- _EXERCISE OBJECTIVE_
Copy out each line of the material that includes the word "align".

- _EXTRACTED ENTRIES_

□ □ □ □

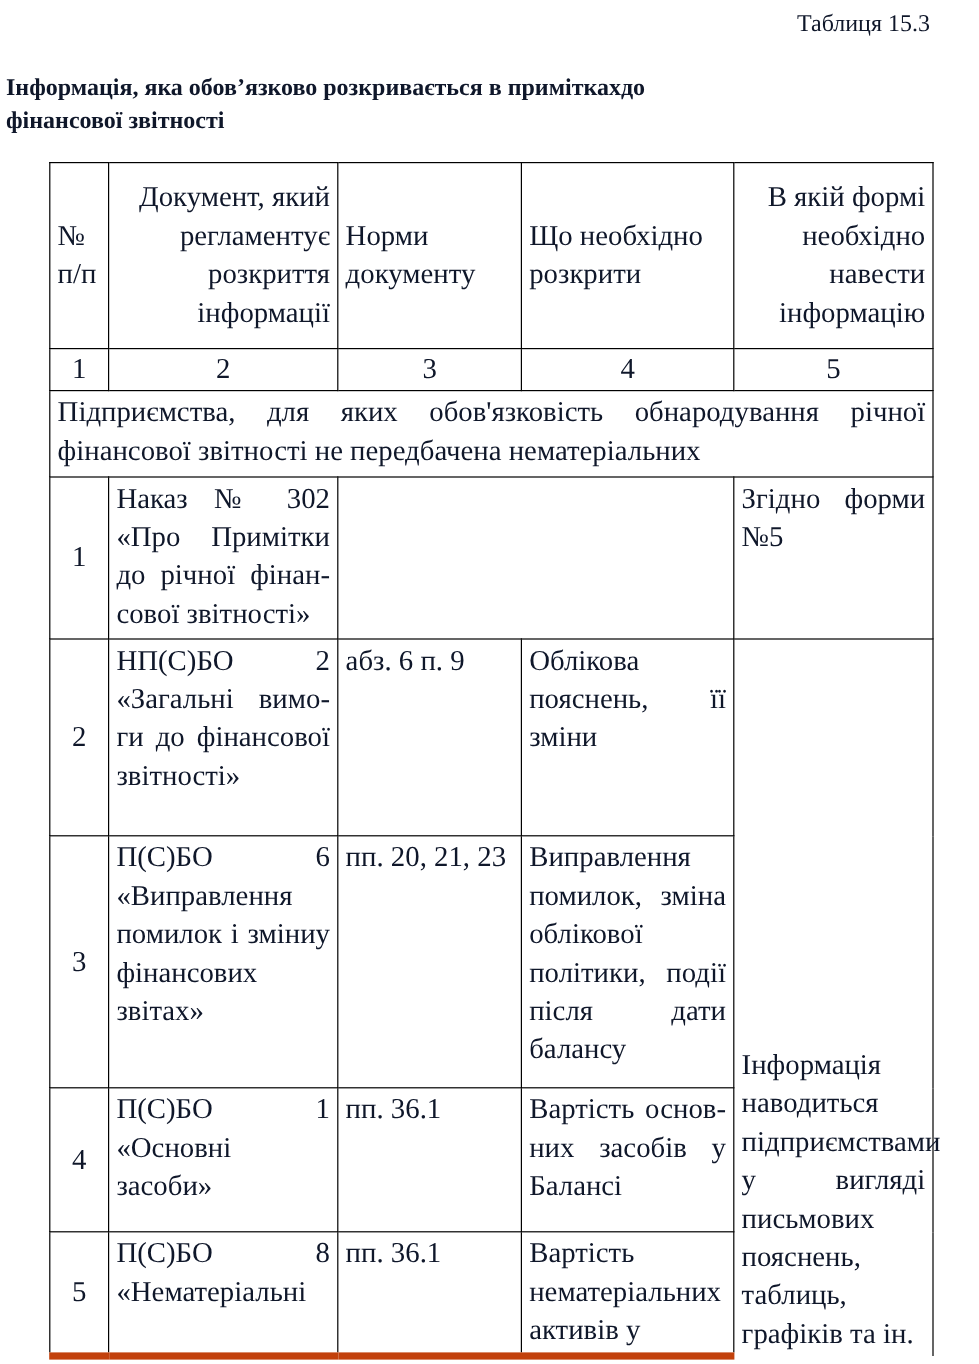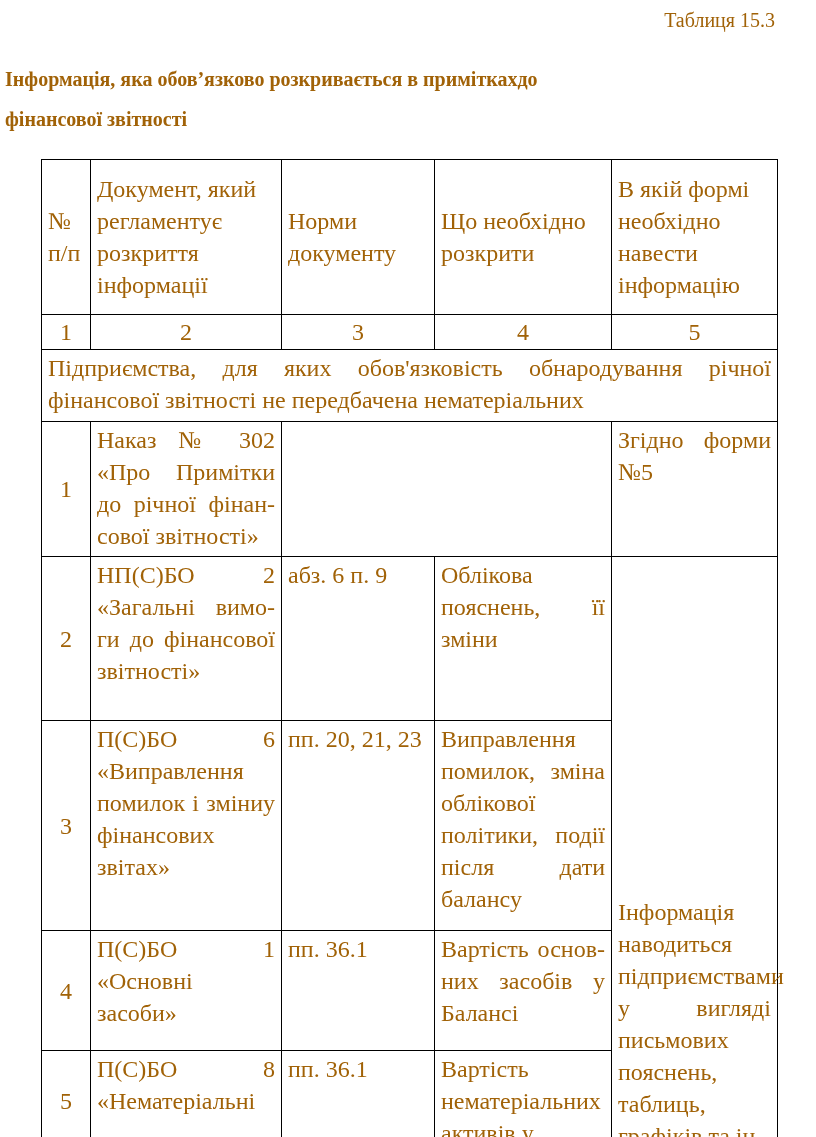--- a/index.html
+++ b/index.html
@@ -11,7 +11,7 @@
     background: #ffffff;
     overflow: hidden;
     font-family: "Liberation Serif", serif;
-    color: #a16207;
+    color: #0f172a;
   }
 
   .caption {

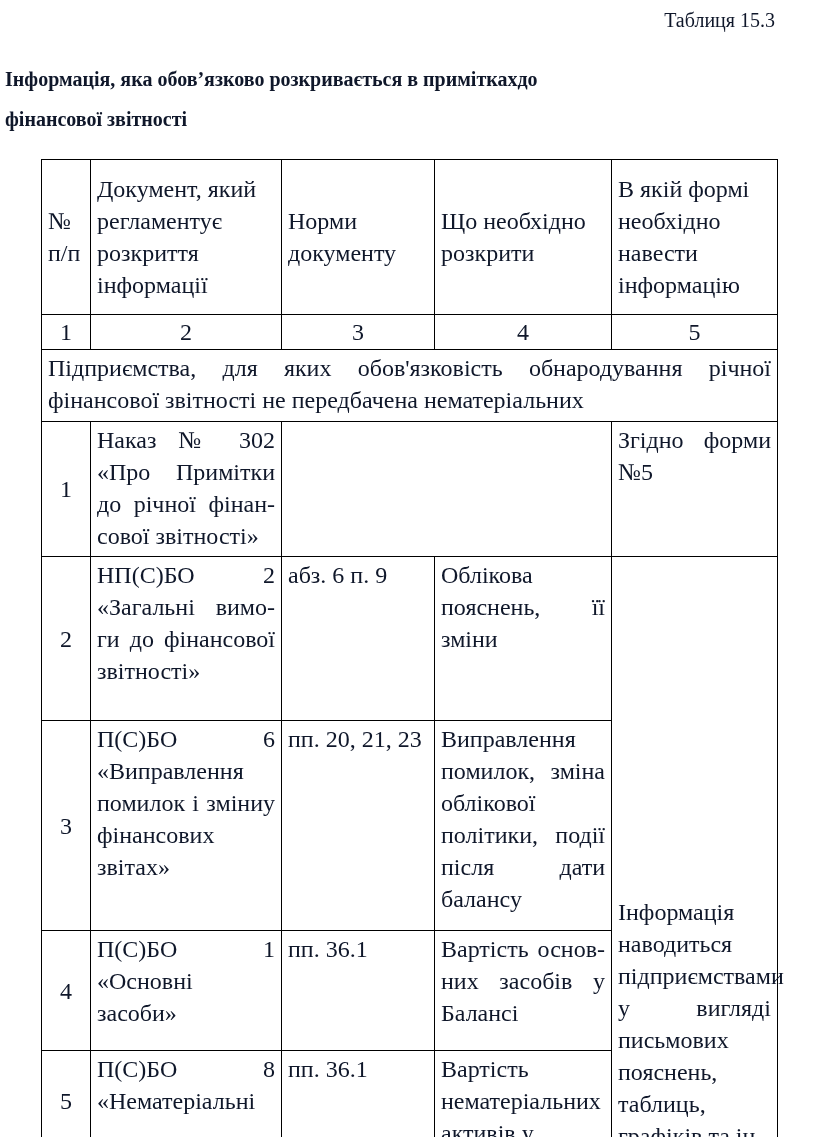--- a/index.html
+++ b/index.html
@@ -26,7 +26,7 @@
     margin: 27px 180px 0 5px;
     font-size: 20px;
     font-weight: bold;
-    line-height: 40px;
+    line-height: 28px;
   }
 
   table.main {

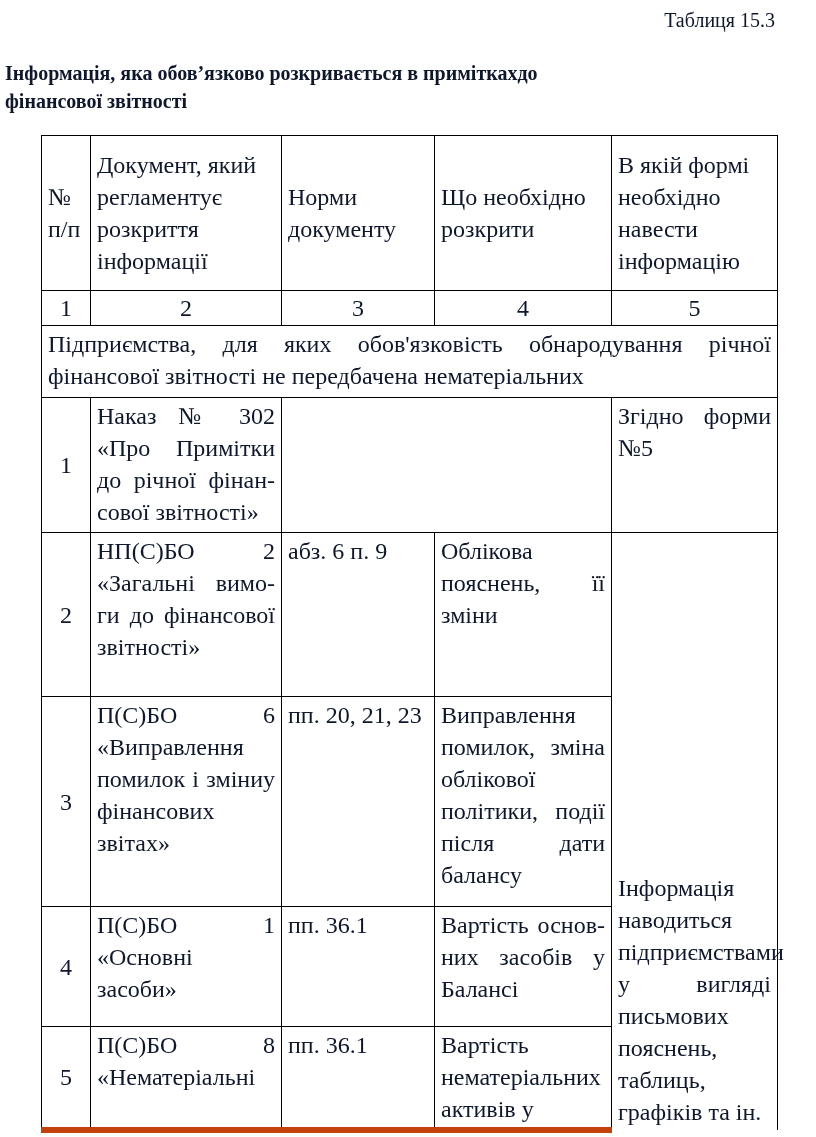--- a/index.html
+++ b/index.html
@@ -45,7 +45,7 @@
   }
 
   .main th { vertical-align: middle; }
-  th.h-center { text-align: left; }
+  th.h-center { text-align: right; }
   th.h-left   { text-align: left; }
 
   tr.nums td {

□ □ □ □

- _SOLUTION FOR THIS EXERCISE_
   .main th { vertical-align: middle; }
-  th.h-center { text-align: left; }
+  th.h-center { text-align: right; }
   th.h-left   { text-align: left; }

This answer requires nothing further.